Adjusting to a new environment and social group takes time and as head of St George’s, the largest all-through girls’ school in Scotland, I appreciate the rich opportunities our structure presents.
Transitions, whether from pre-school into P1 or from primary to secondary education, can be very challenging for students. The transition to secondary school in particular can have a detrimental impact on children’s wellbeing at such a key stage in their development. This coincides with significant social, emotional and physiological changes in the lives of young people, which often results in a shift in focus away from learning and can have a significant effect.
The all-through school structure offers a way of minimising this disruption and allows a school to plan their curriculum seamlessly, from nursery to S6. This sense of coherent progression makes a great difference to students’ confidence.
In my experience, the all-through model enables schools to offer a holistic response to the changing needs of learning and teaching and allows them to provide specialist instruction across the school. Teaching can be tailored to a pupil’s needs with a significant level of attention for every student, as well as offering more flexible approaches, including teaching by stage as opposed to age.
For example, nursery children can receive specialist teaching in PE, and in junior school, children can receive specialist teaching delivered by upper school staff in languages, drama and art as well as gaining access to the facilities of a secondary school.
Additionally, the opportunity to make informed decisions that are right for pupils at the various stages of their development is a key opportunity that all-through schools present. At St George’s, we have chosen to group our P6 through to S1 girls together in the lower school to allow us to focus on the emotional and social development of girls when they are aged 10-13 – it’s such an important life stage.

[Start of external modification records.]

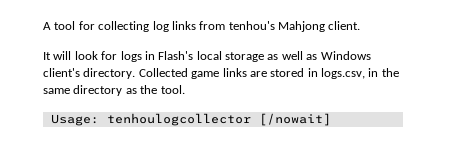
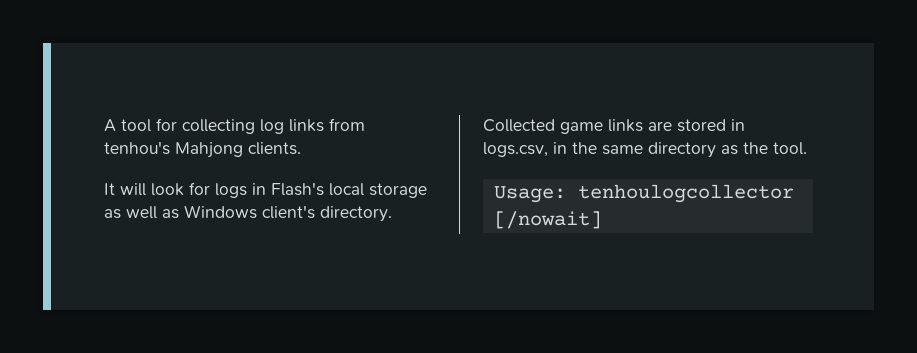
- A tool for collecting log links from tenhou's Mahjong client.
+ A tool for collecting log links from tenhou's Mahjong clients.

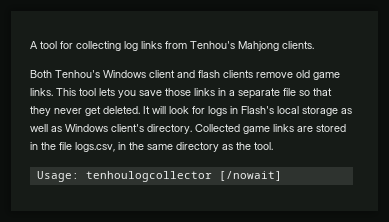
- A tool for collecting log links from tenhou's Mahjong clients.
+ A tool for collecting log links from Tenhou's Mahjong clients.
+ Both Tenhou's Windows client and flash clients remove old game links. This tool lets you save those links in a separate file so that they never get deleted.
- Collected game links are stored in logs.csv, in the same directory as the tool.
+ Collected game links are stored in the file logs.csv, in the same directory as the tool.

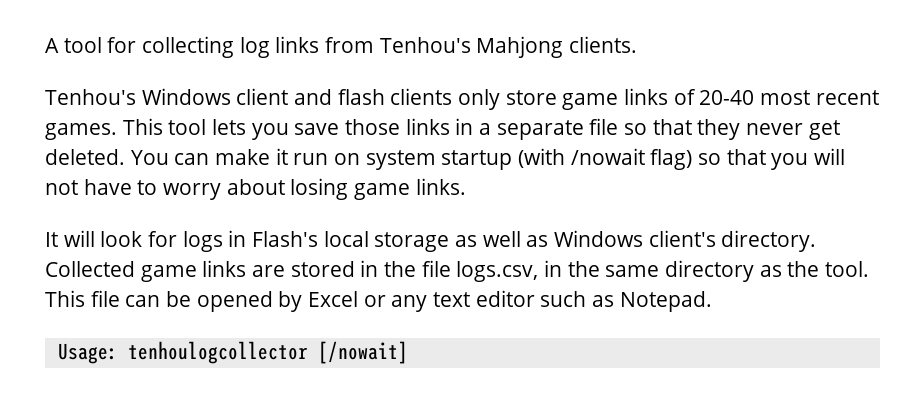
- Both Tenhou's Windows client and flash clients remove old game links.
+ Tenhou's Windows client and flash clients only store game links of 20-40 most recent games.
- This tool lets you save those links in a separate file so that they never get deleted. It will look for logs in Flash's local storage as well as Windows client's directory.
+ This tool lets you save those links in a separate file so that they never get deleted. You can make it run on system startup (with /nowait flag) so that you will not have to worry about losing game links.
+ It will look for logs in Flash's local storage as well as Windows client's directory.
+ This file can be opened by Excel or any text editor such as Notepad.

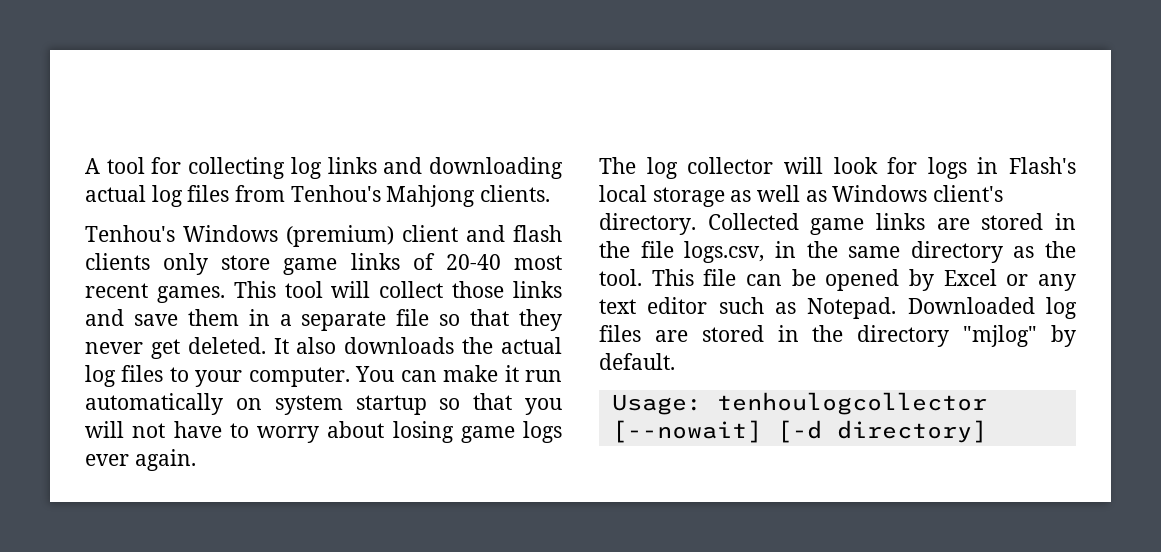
- A tool for collecting log links from Tenhou's Mahjong clients.
+ A tool for collecting log links and downloading actual log files from Tenhou's Mahjong clients.
- Tenhou's Windows client and flash clients only store game links of 20-40 most recent games.
+ Tenhou's Windows (premium) client and flash clients only store game links of 20-40 most recent games.
- This tool lets you save those links in a separate file so that they never get deleted.
+ This tool will collect those links and save them in a separate file so that they never get deleted.
+ It also downloads the actual log files to your computer.
- You can make it run on system startup (with /nowait flag) so that you will not have to worry about losing game links.
- It will look for logs in Flash's local storage as well as Windows client's directory.
+ You can make it run automatically on system startup so that you will not have to worry about losing game logs ever again.
+ The log collector will look for logs in Flash's local storage as well as Windows client's directory.
+ Downloaded log files are stored in the directory "mjlog" by default.
- Usage: tenhoulogcollector [/nowait]
+ Usage: tenhoulogcollector [--nowait] [-d directory]

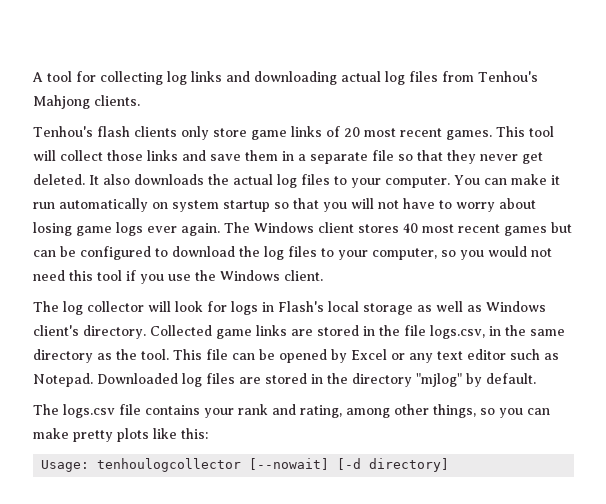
- Tenhou's Windows (premium) client and flash clients only store game links of 20-40 most recent games.
+ Tenhou's flash clients only store game links of 20 most recent games.
+ The Windows client stores 40 most recent games but can be configured to download the log files to your computer, so you would not need this tool if you use the Windows client.
+ The logs.csv file contains your rank and rating, among other things, so you can make pretty plots like this:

One of the key advantages of an all-through education is the ability to forge longer-term relationships with the girls and their families which is less easy in other school structures. Teachers take a great deal of care in planning the composition of class groups and teaching sets for the following year by employing their deep knowledge of their students. This has often accumulated over many years of working with them, taking into account friendship groups which may or may not be working well together. Another significant advantage in running an all-through school is the opportunity for very detailed handovers between different school stages, ensuring that key information about a child is fully passed on when they progress from primary to secondary education, for example.
By participating in extra-curricular activities, such as sport and music, at an all-through school pupils get to play and compete with their peers over several years. This continuity can be hugely beneficial when it comes to building successful close-knit sports teams and musical groups.
The sense of family is very strong within St George’s and this is achieved through activities such as paired reading and numeracy programmes with the primary and secondary girls. For the younger students, the senior girls are fantastic role models; the whole school benefits from their ambition, leadership skills, aspirations and successes. For the older ones the presence of the youngest reminds them of their responsibilities across the community and provides immensely rewarding opportunities for cross-year collaboration.
In an all-through school, pastoral teams can work as one across the whole school. This can be of great benefit where there are several members of the same family in the school, enabling school leaders to ensure appropriate support is in place for families or individual siblings that may be facing particular challenges.
For teachers, the opportunity to work across stages can be immensely rewarding, offering variety over the course of a career and a teaching day as well as providing a sense of warmth and community amongst pupils and parents. My colleagues and I can build strong and lasting relationships with families over several years, allowing trust and understanding to grow, which is fundamental in the three-way partnership between parents, teachers and child that lies at the heart of education. Without doubt, the transition between schools can be unsettling and present the chance for a potential performance dip or stumbling block in a student’s education. However, the shared educational ethos of an all-through school supports children from age four (or younger when there is a nursery) right through to 18, bringing wide-ranging advantages for students, staff and parents alike.
Alex Hems is the head of St George’s School for Girls in Edinburgh.